An unchanged copy of each entry below is needed; keep the pictures out of it.

=== Dataset extract ===

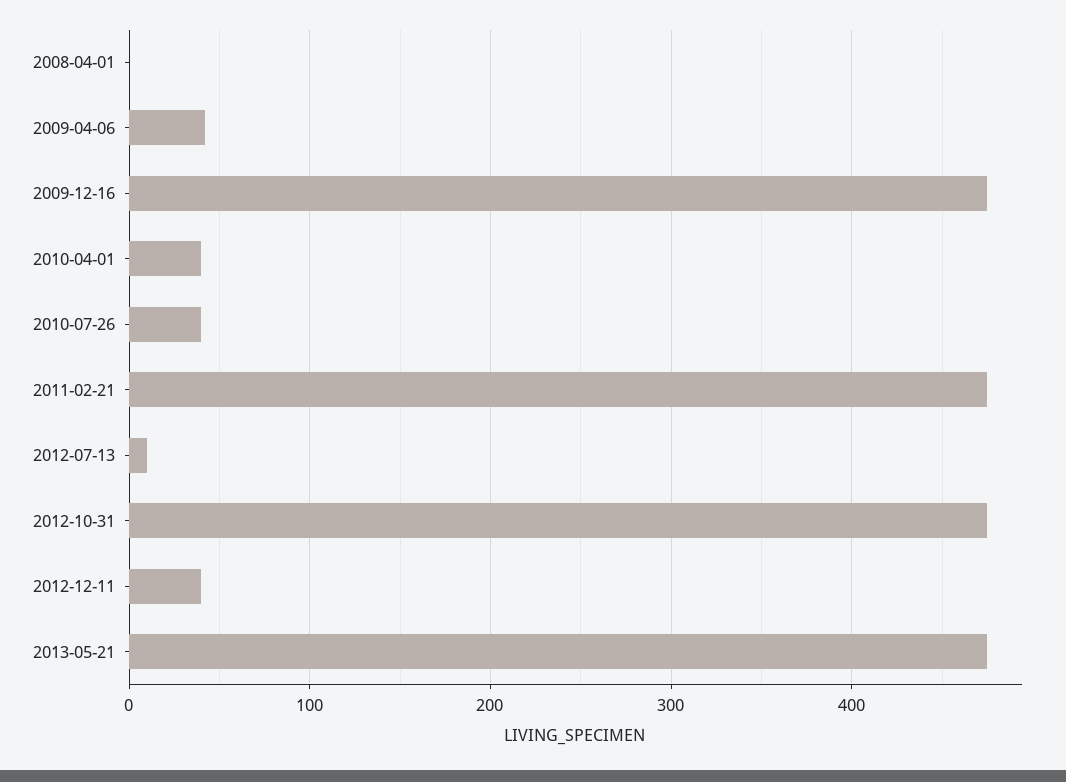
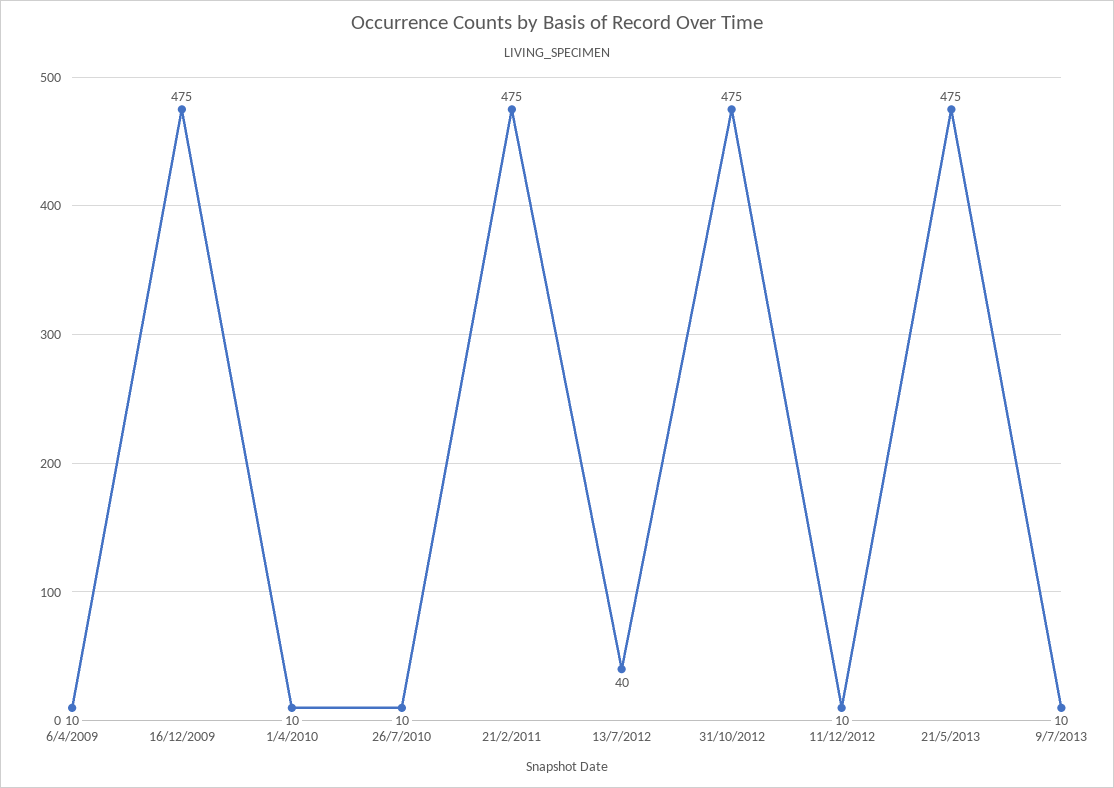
2008-04-01: 0 -> none
2009-04-06: 40 -> 10
2010-04-01: 40 -> 10
2010-07-26: 40 -> 10
2012-07-13: 10 -> 40
2012-12-11: 40 -> 10
9/7/2013: none -> 10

===

Solved exercise
2008-04-01: 0 -> none
2009-04-06: 40 -> 10
2010-04-01: 40 -> 10
2010-07-26: 40 -> 10
2012-07-13: 10 -> 40
2012-12-11: 40 -> 10
9/7/2013: none -> 10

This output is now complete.